I was excited about one such relationship possibility forming the other week. I was invited to help take part in the Vermont READS 2019 state-wide reading program. This year, citizens of Vermont are encouraged to read the graphic novel March: Book One written by Congressman and Civil Rights Leader John Lewis. The book is co-authored by Andrew Aydin and illustrated by Nate Powell. The work focuses on John Lewis’ upbringing and introduction to non-violence practices in order to bring attention and change to a very segregated 1950-60’s United States. In reading this work, it becomes very apparent that Lewis’ actions were driven by his faith. Readers will also see the importance of the African American Church during that time as being not only a “house of prayer,” but a community meeting house for Civil Rights activists. I can’t help but think that this role is something the universal church needs to reclaim for our own time today.
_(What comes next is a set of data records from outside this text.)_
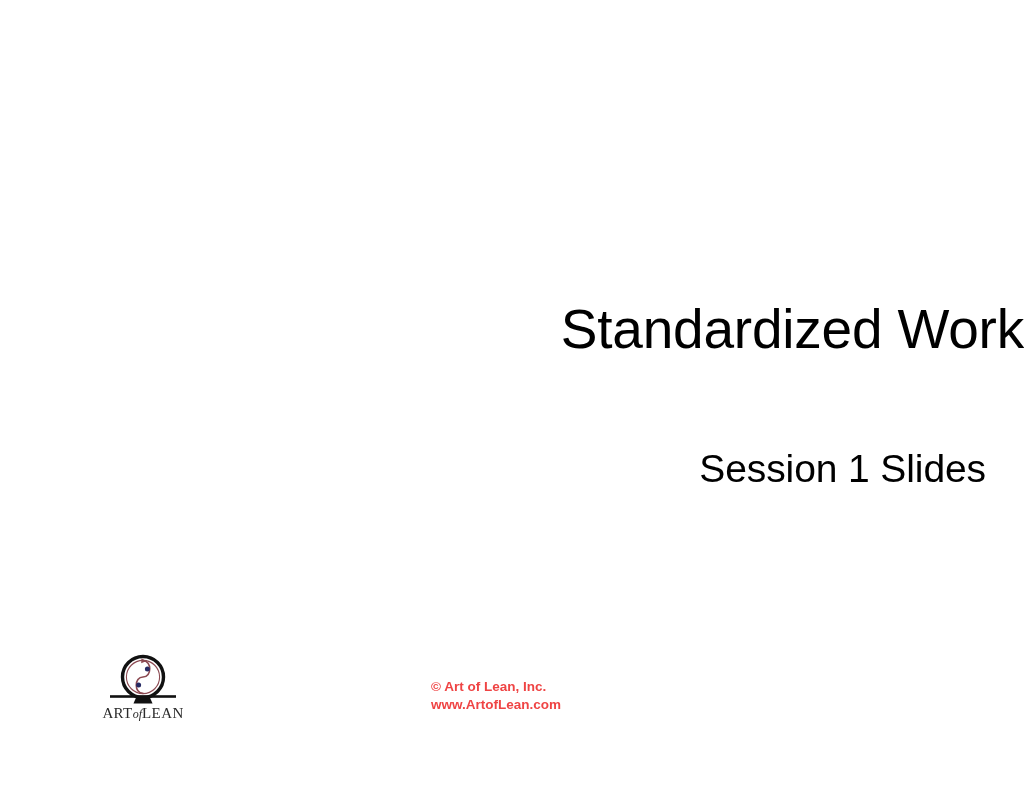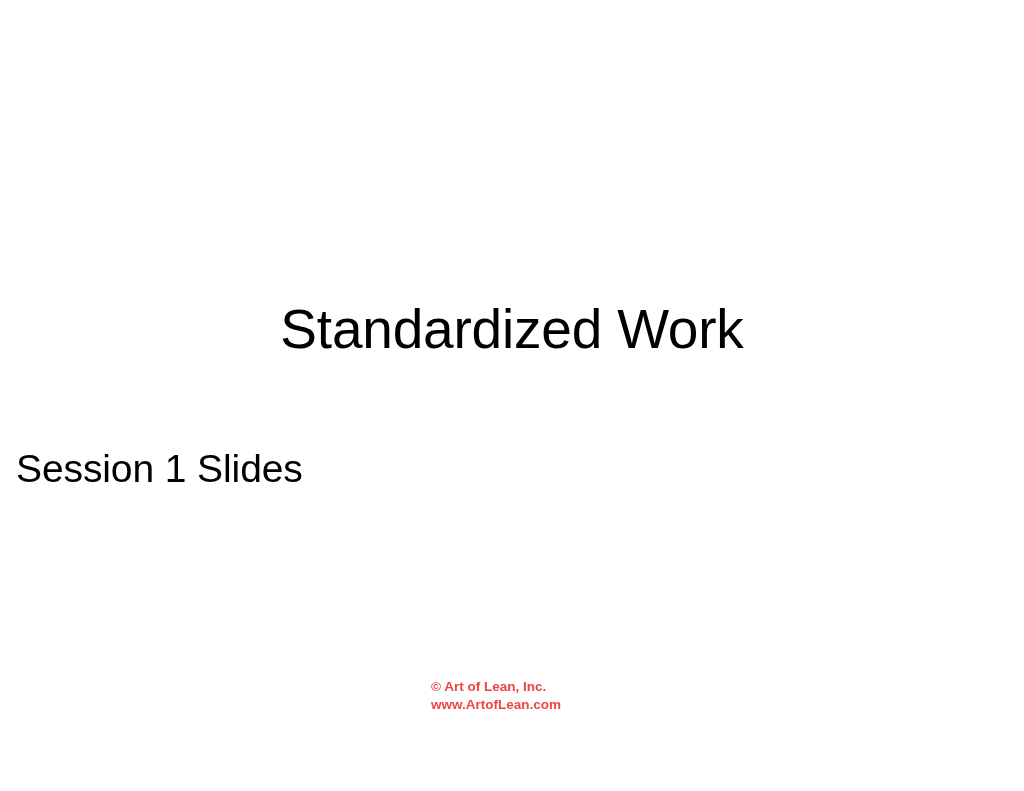--- a/index.html
+++ b/index.html
@@ -27,7 +27,7 @@
     left: 0;
     top: 300px;
     width: 1024px;
-    text-align: center;
+    text-align: right;
   }
   .slide-title {
     font-family: "Liberation Sans", sans-serif;

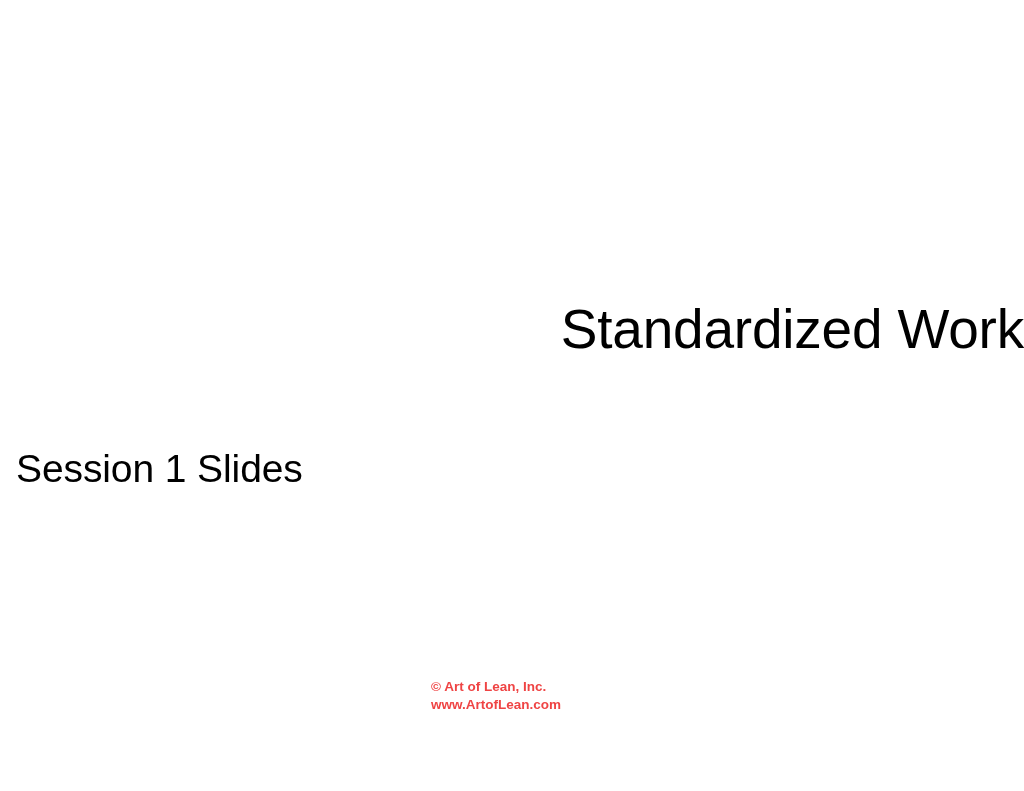--- a/index.html
+++ b/index.html
@@ -41,10 +41,10 @@
 
   .subtitle-block {
     position: absolute;
-    left: 16px;
+    left: 6px;
     top: 448px;
     width: 980px;
-    text-align: left;
+    text-align: right;
   }
   .slide-subtitle {
     font-family: "Liberation Sans", sans-serif;

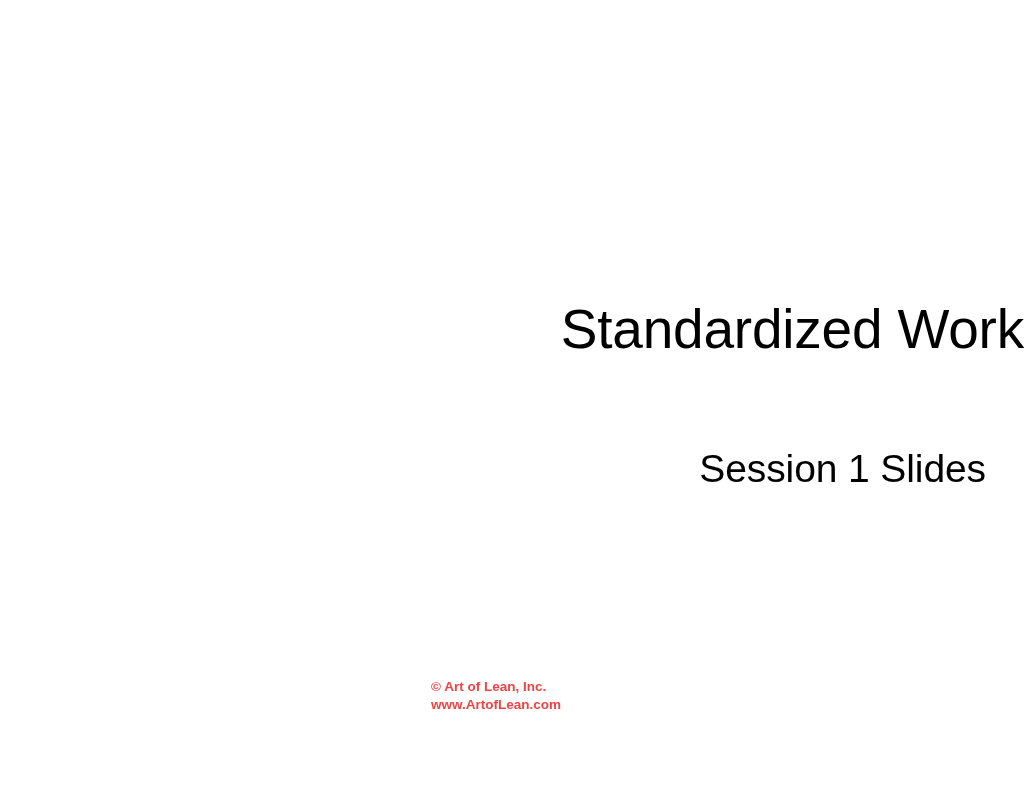--- a/index.html
+++ b/index.html
@@ -124,6 +124,28 @@
     <div class="footer-line">www.ArtofLean.com</div>
   </div>
 
+  <div class="logo">
+    <div class="logo-mark">
+      <svg viewBox="0 0 92 56" width="92" height="56" aria-hidden="true">
+
+        <rect x="13" y="44.2" width="66" height="2.6" fill="#111111"></rect>
+
+        <path d="M39 46.8 L53 46.8 L55.5 52.5 L36.5 52.5 Z" fill="#111111"></path>
+
+        <circle cx="46" cy="26" r="20.5" fill="none" stroke="#111111" stroke-width="3.4"></circle>
+
+        <circle cx="46" cy="26" r="16.6" fill="#ffffff" stroke="#8c4a52" stroke-width="1.1"></circle>
+
+        <path d="M46 9.6 C55 9.6 55 26 46 26 C37 26 37 42.4 46 42.4" fill="none" stroke="#8c4a52" stroke-width="1.6" stroke-linecap="round"></path>
+
+        <path d="M44.4 7.6 L49.6 10.0 L44.2 12.3 Z" fill="#8c4a52"></path>
+
+        <circle cx="50.4" cy="18.0" r="2.5" fill="#262a63"></circle>
+        <circle cx="41.6" cy="34.0" r="2.5" fill="#262a63"></circle>
+      </svg>
+    </div>
+    <div class="logo-wordmark"><span>ART</span><span class="of">of</span><span>LEAN</span></div>
+  </div>
 
 </div>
My church was fortunate to have received a few copies which will be available for parishioners to borrow. My hope is that by engaging in this text some will feel moved to take part in a community discussion later in the year when students from the local Community School will be sharing their thoughts as well. This is an opportunity for a community to not only “know” what their children are reading, but a chance for them to participate as well.
This collaboration lends itself to a lot of chatter I’ve heard from those in the community that don’t hearken the church doors. For example, a church member was talking recently to an individual who doesn’t attend any church service and was explaining who I was. “Oh, he's our new pastor.” You see, this thing we’re part of is bigger then a building. I feel the same way, just because you don’t attend a church service doesn’t mean you aren’t part of my community.